Adidas liefert plötzlich wieder harte Argumente: deutlich bessere Profitabilität und ein milliardenschwerer Aktienrückkauf. Damit verschiebt sich der Blick weg vom reinen Umsatzrekord hin zur Frage, ob die operative Wende wirklich trägt. Kann der Konzern diese neue Basis schon 2026 in nachhaltiges Wachstum übersetzen?
Marge als Schlüsselzahl
Entscheidend ist die Entwicklung der Ertragskraft. Das Betriebsergebnis stieg im Jahresvergleich von 1,34 auf 2,06 Mrd. Euro. Gleichzeitig weitete Adidas die operative Marge von 5,6% auf 8,3% aus.
Hinter den Zahlen steht vor allem die Strategie, Lagerbestände abzubauen und den Fokus stärker auf „Brand Heat“ zu legen. Besonders das vierte Quartal 2025 gilt als wichtiger Stimmungstest für das neue Jahr: Währungsbereinigt kletterte der Umsatz um 11%, das operative Ergebnis verdreifachte sich auf 164 Mio. Euro. Das spricht dafür, dass das Momentum nicht nur ein Einmaleffekt war.
Aktienrückkauf: Bis zu 1 Milliarde Euro
Ab Anfang Februar 2026 will Adidas eigene Aktien im Volumen von bis zu 1 Mrd. Euro über die Börse zurückkaufen und anschließend einziehen. Das Programm soll im Laufe von 2026 abgeschlossen werden.

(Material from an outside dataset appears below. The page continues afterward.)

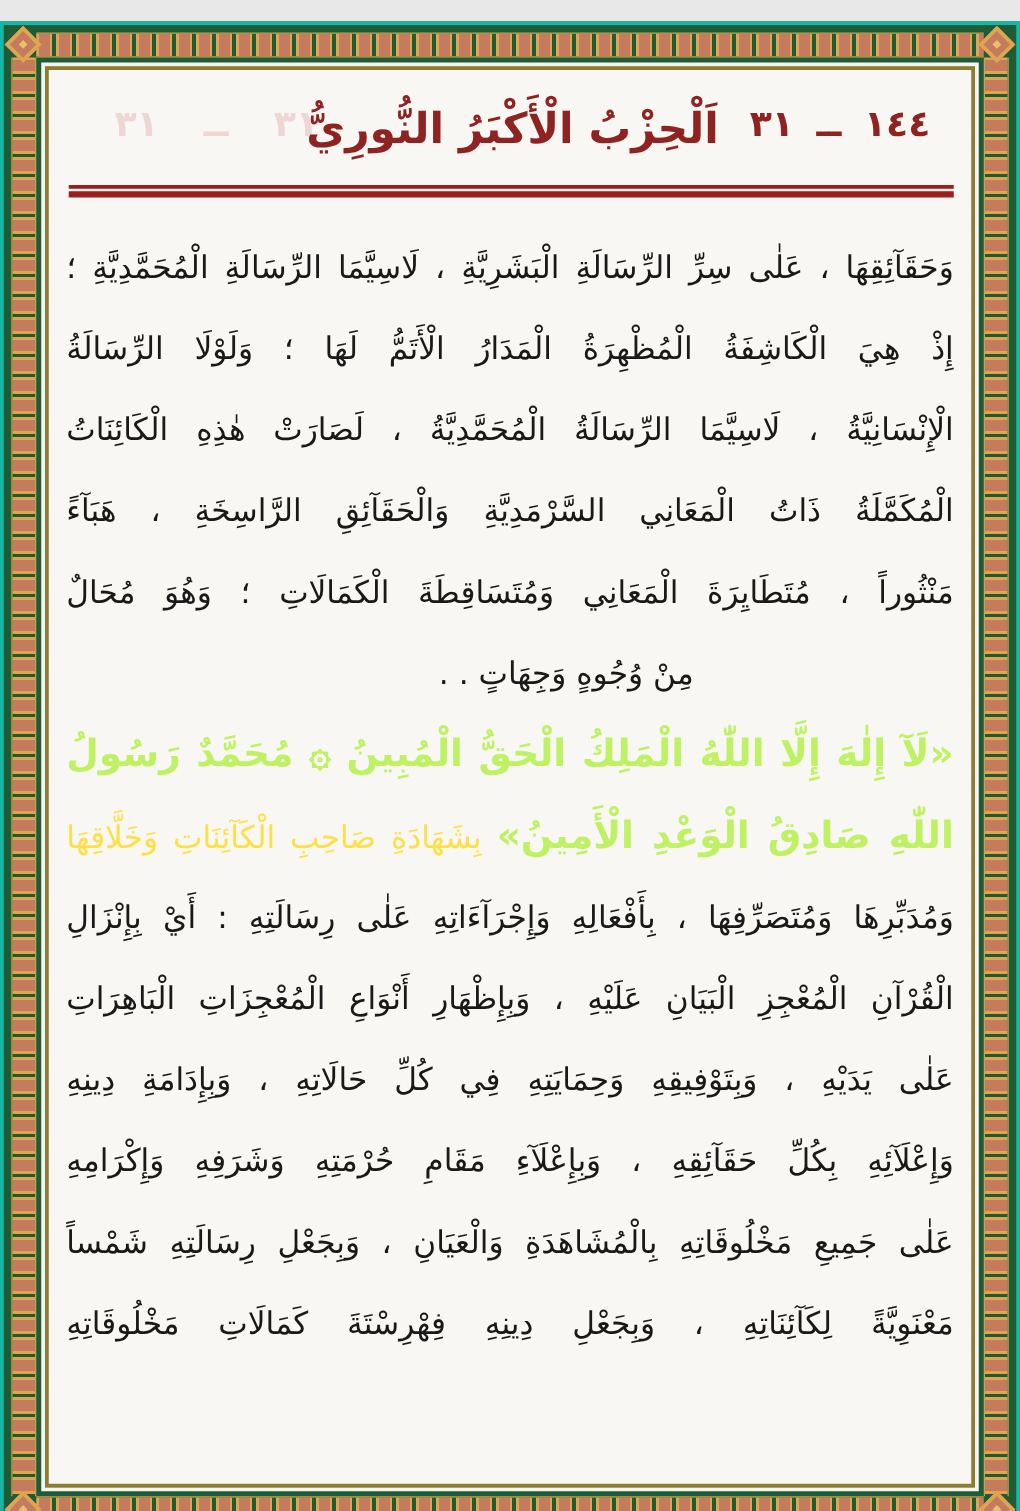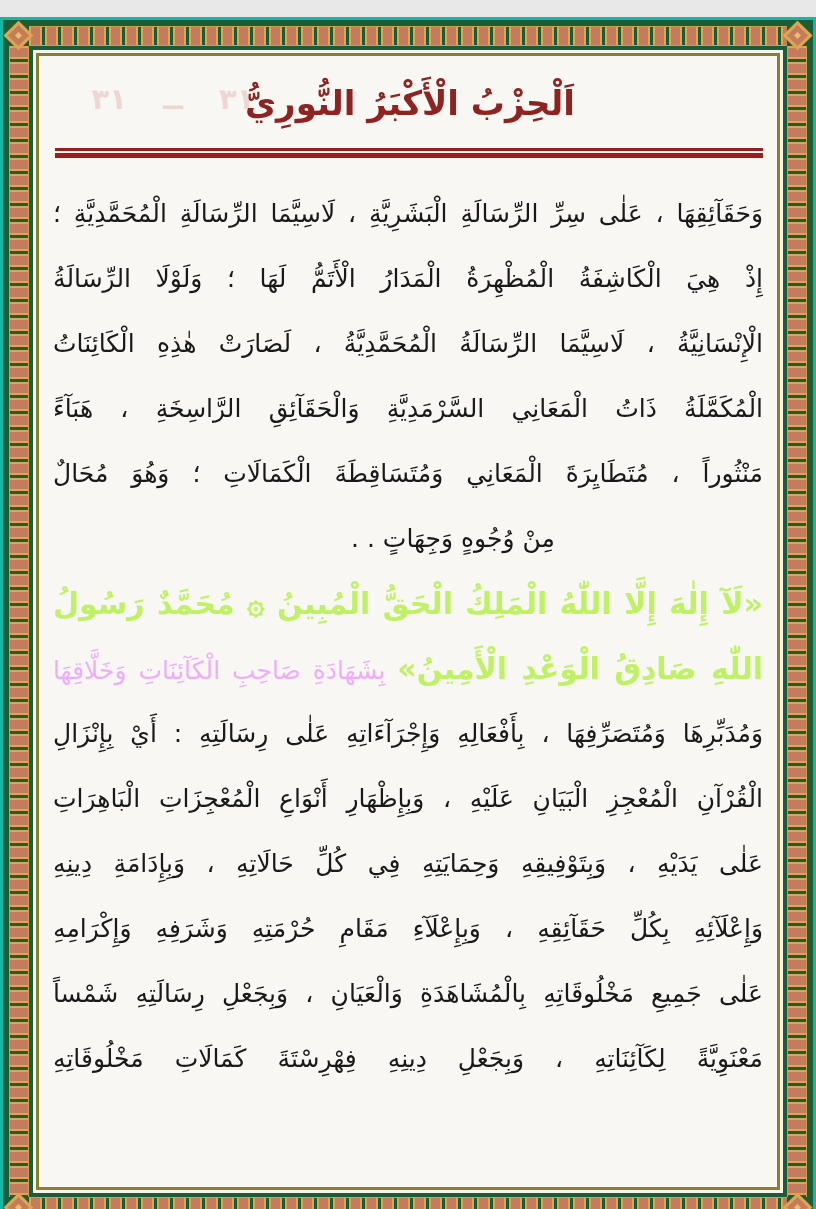"١٤٤ ــ ٣١" span.pagenum { html: none -> <span>١٤٤ ــ ٣١</span> }
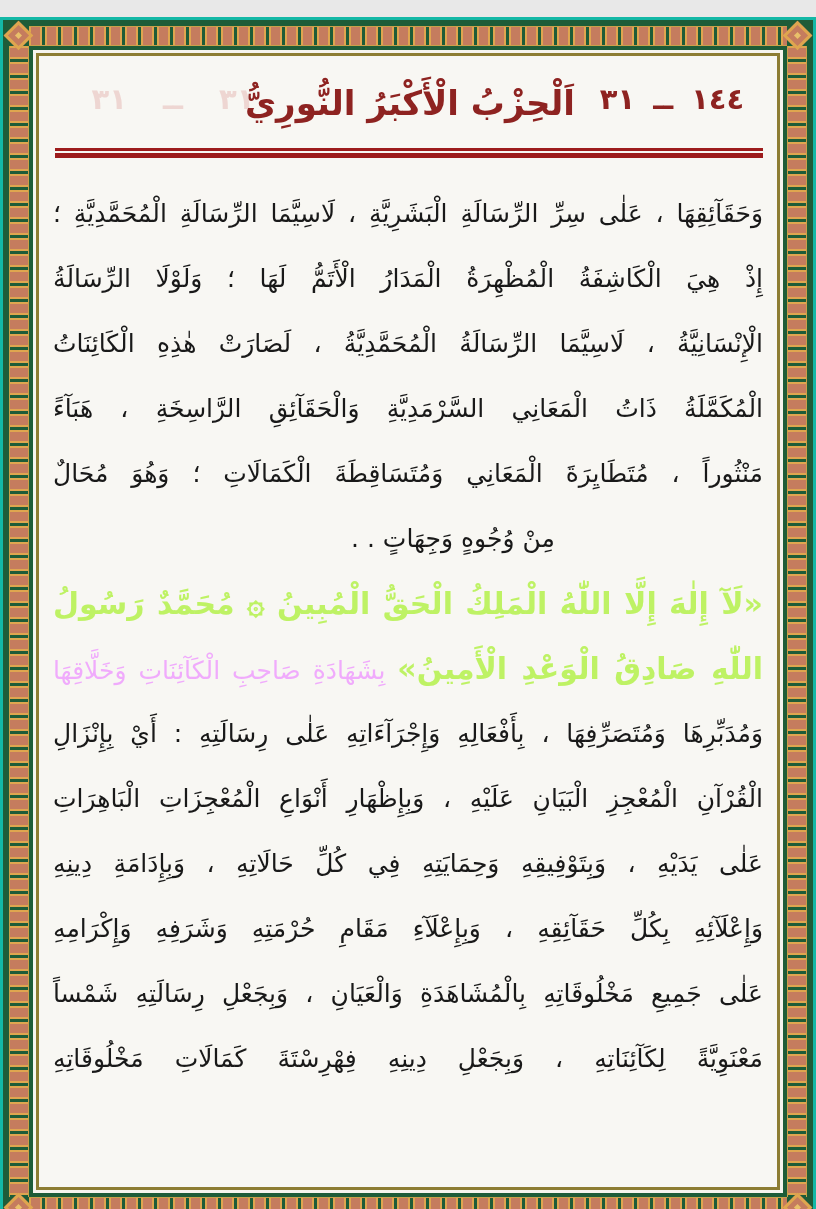"بِشَهَادَةِ صَاحِبِ الْكَآئِنَاتِ" .blk { color: #f0abfc -> #fde047 }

Am Markt wird so ein Schritt typischerweise als Signal interpretiert, dass das Management die Cash-Entwicklung stabil genug sieht, um Kapital an Aktionäre zurückzugeben. Nach Restrukturierung und Lagerabbau soll damit sichtbar werden: Adidas will wieder stärker in eine Phase der „Cash-Generierung“ kommen.
Die wichtigsten Fakten auf einen Blick:
– Umsatz 2025: 24,81 Mrd. Euro (Rekord)
– Operatives Ergebnis: 2,06 Mrd. Euro (Vorjahr: 1,34 Mrd. Euro)
– Operative Marge: 8,3% (Vorjahr: 5,6%)
– Aktienrückkauf: bis zu 1 Mrd. Euro, Start Anfang Februar 2026
– Nächster Termin: 4. März 2026 (Geschäftsbericht, Ausblick, Dividendenvorschlag)
WM-Jahr 2026: Nächster Prüfstein
2026 wird operativ besonders wichtig: Als FIFA-Partner steht mit der Fußball-WM in Nordamerika ab Juni ein Großereignis an. Analysten dürften dabei vor allem auf den US-Markt schauen – und darauf, ob Adidas die wiedergewonnene Markenstärke in Marktanteile ummünzen kann.
Auch an der Börse ist die Ausgangslage zwiegespalten: Am Freitag schloss die Aktie bei 149,15 Euro (+3,94%). Auf 30 Tage steht allerdings noch ein Minus von 11,77%, und zum 52-Wochen-Hoch fehlen rund 42,85%. Der Kurs liegt zudem klar unter dem 200-Tage-Durchschnitt (Abstand: -17,32%) – ein Hinweis, dass der langfristige Trend erst noch drehen muss.
Am 4. März 2026 wird es konkret: Dann veröffentlicht Adidas den vollständigen Geschäftsbericht – inklusive Guidance für 2026 und dem Dividendenvorschlag. Genau diese beiden Punkte dürften entscheiden, ob der Aktienrückkauf als Startschuss für eine dauerhaft stärkere Cash-Story gilt oder „nur“ eine Begleitmusik zu guten 2025er-Zahlen bleibt.